The brilliant, forward-thinking members of the film music community have been working together to improve and adapt to this new workflow. Composer Kezia Tomsett thinks this mindset is changing working relationships:

"For many, there is now more time to explore new techniques and work with new collaborators. This has allowed for a more open-minded and experimental approach from everybody. As a young composer, I have had the opportunity to build established relationships whilst people are more open to connecting over video-call across the globe."

She adds: "We've seen and experienced composers, engineers and directors alike eagerly come alongside each other, not just for the sake of 'work,' but in encouragement and appraisal of the other. Following the #shetakesover campaign for International Women’s Day, celebrating women across film, the ethos of highlighting and celebrating talent has really carried over into a collaborative mission of support."

Kezia Tomsett

Organisations such as FREE THE WORK and The Alliance For Women Film Composers have been holding Instagram Live streams and Zoom workshops, which bring practical discussions and forward-thinking perspectives right to composers’ studios. Manners McDade and the composer Michael Price have set up a Composer Mentorship Scheme, with around 160 pairs currently meeting virtually once a week. Michael Price has also been hosting #ComposerCoffeeBreaks, which has been fantastic for developing a stronger community spirit than ever before. We have all noticed the trend towards a greater community spirit in lockdown. This trend has reached virtual communities equally, and is evident within the composer community.
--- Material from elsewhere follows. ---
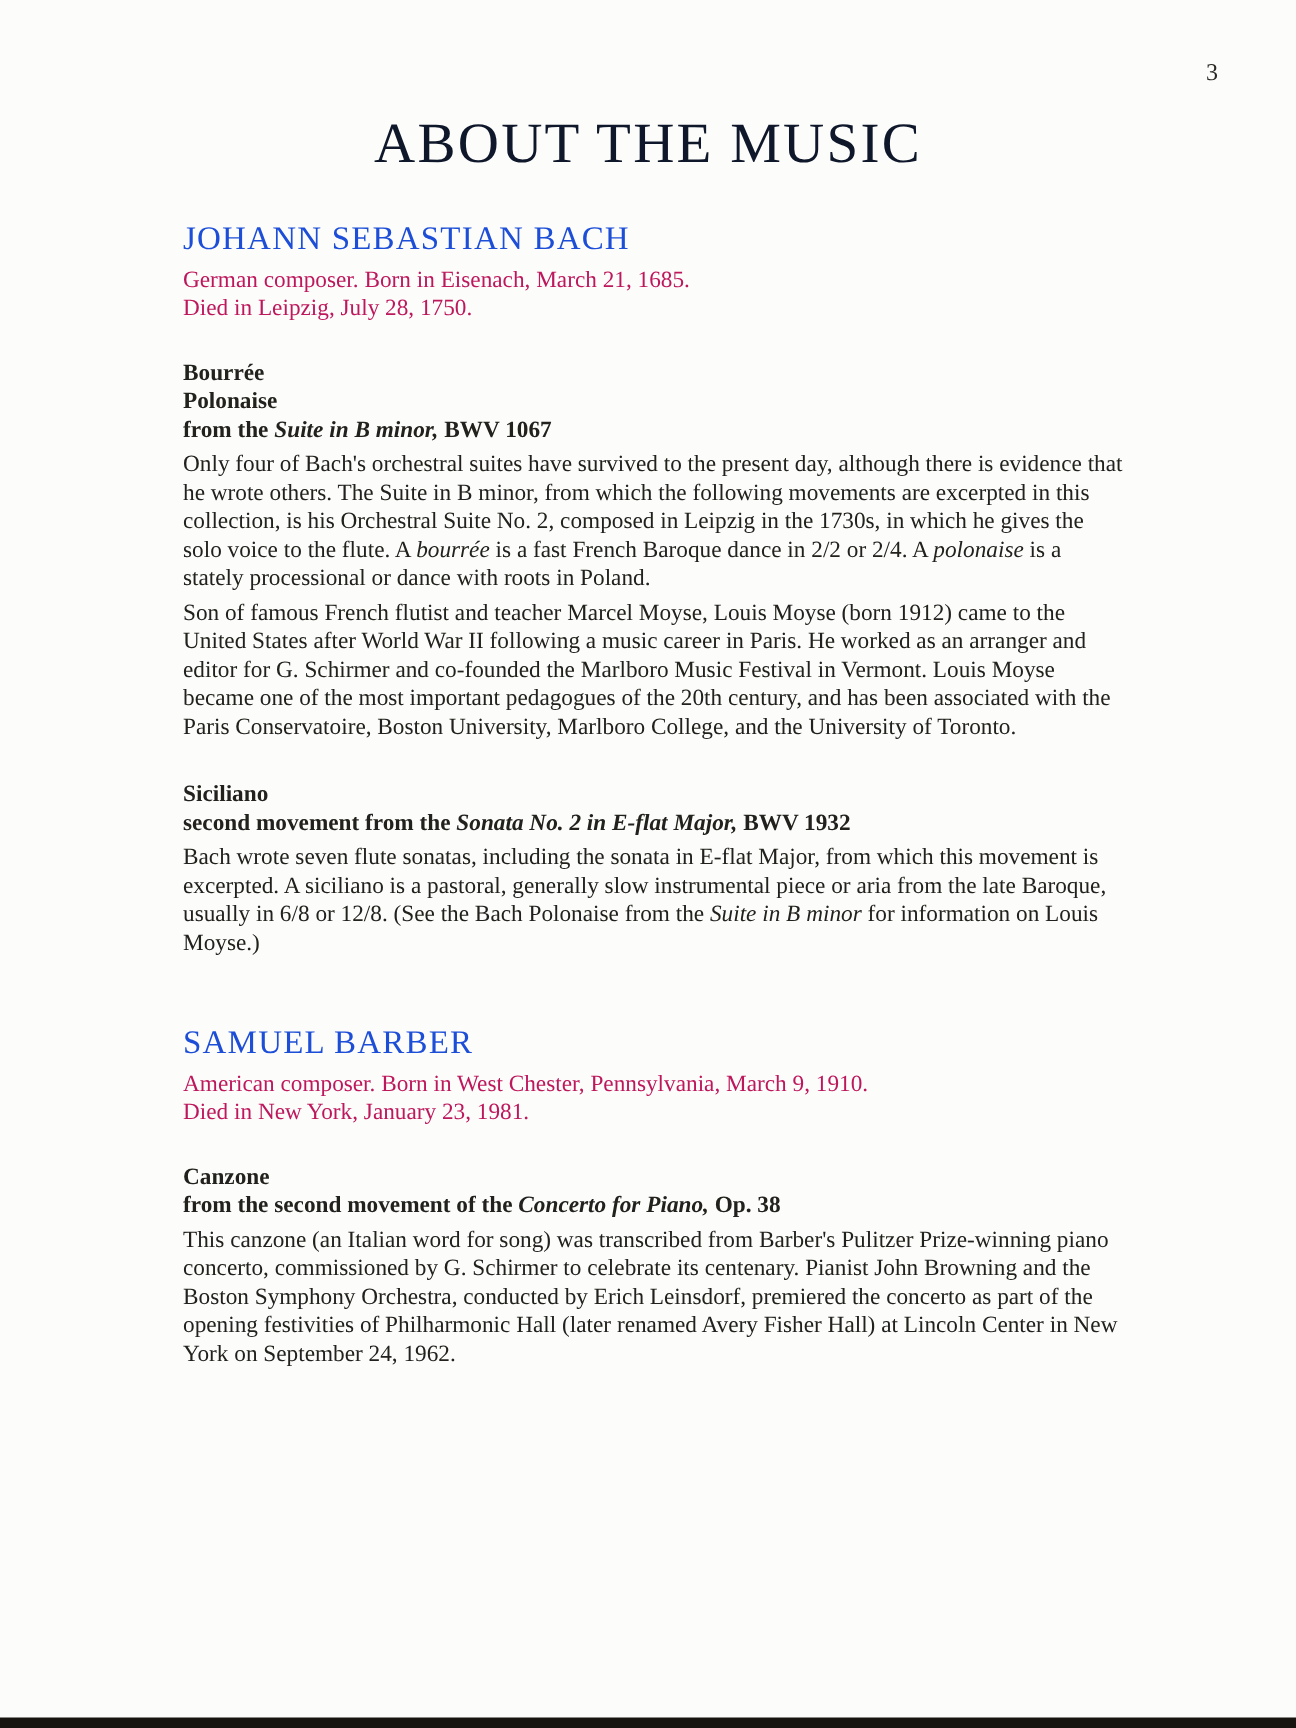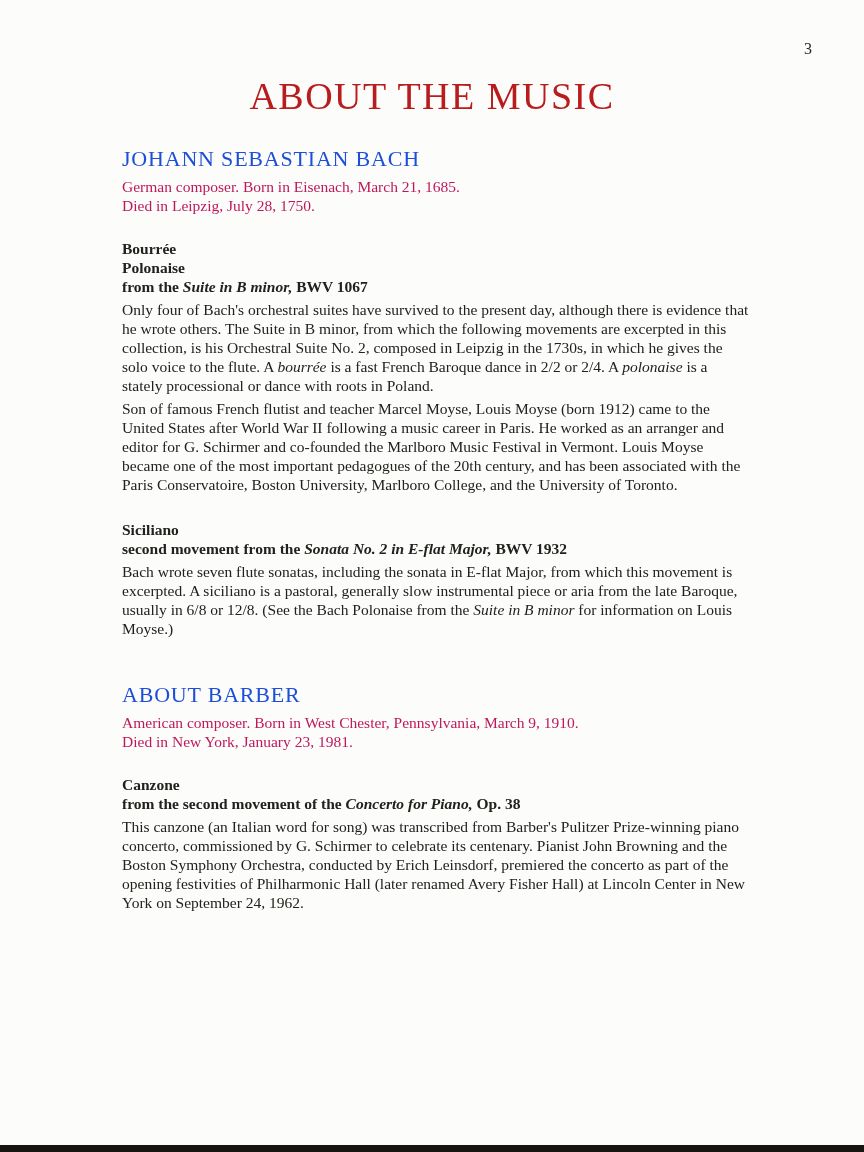"ABOUT THE MUSIC" .page-title { color: #b91c1c -> #0f172a }
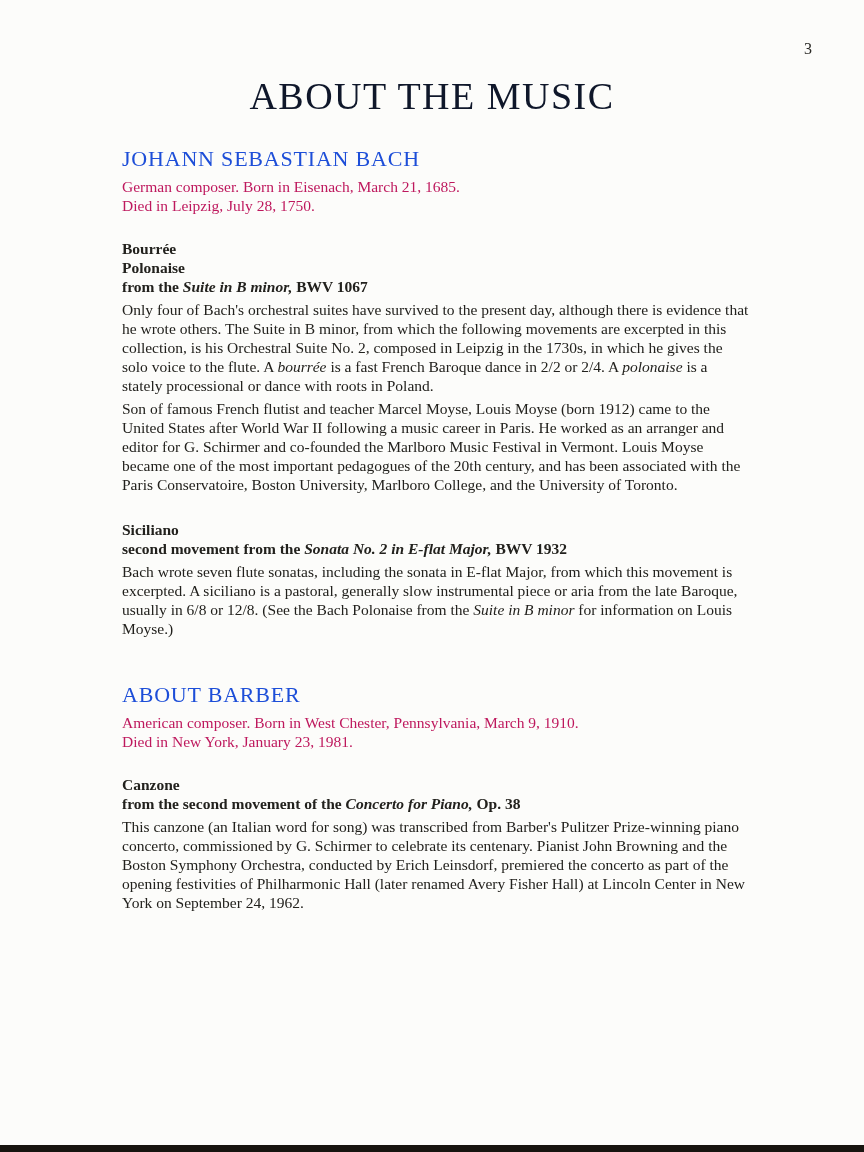"ABOUT BARBER" h2.composer-heading { text: ABOUT -> SAMUEL }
Predicting where composed music for media is headed post COVID-19, one can imagine there will be two outcomes. The first is that inevitably the sound will change. What was already a trend—to work with closer, immediate, minimal, and neo-classical scores—will flourish as we find solutions in remote recording, and record with individual players or smaller ensembles. One hopes that the sound will also become more experimental, as composers look outside of their usual circles to reach remote musicians all over the world, and find time to collaborate with less pressure on the outcome. With the entire industry having to think in entirely new ways, it’s only a matter of time before new sounds and technical advances follow.

The hopeful second outcome for composers in lockdown is the continued interconnectivity of the community. It’s a solitary "working-from-home" role, which can often feel incredibly isolating (a feeling we can all relate to now). Here’s hoping that the move towards video calling, online composer communities, and inventive creative collaborations will be a positive change for all composers' creative routine.

Jenna Fentimen


Jenna began her career in Music Supervision, in both London and Amsterdam, working with local and global brands on bespoke/sync projects. Jenna joined Composer Agency/Music Publisher Manners McDade in 2018, and was named Head Of Creative in 2019. Jenna founded the Women Composers’ Forum in 2018, which has since merged with the Alliance For Women Film Composers with Jenna as UK Director of Relations. In 2019 Jenna was awarded a place in the shesaid.so Alternative Power 100 List.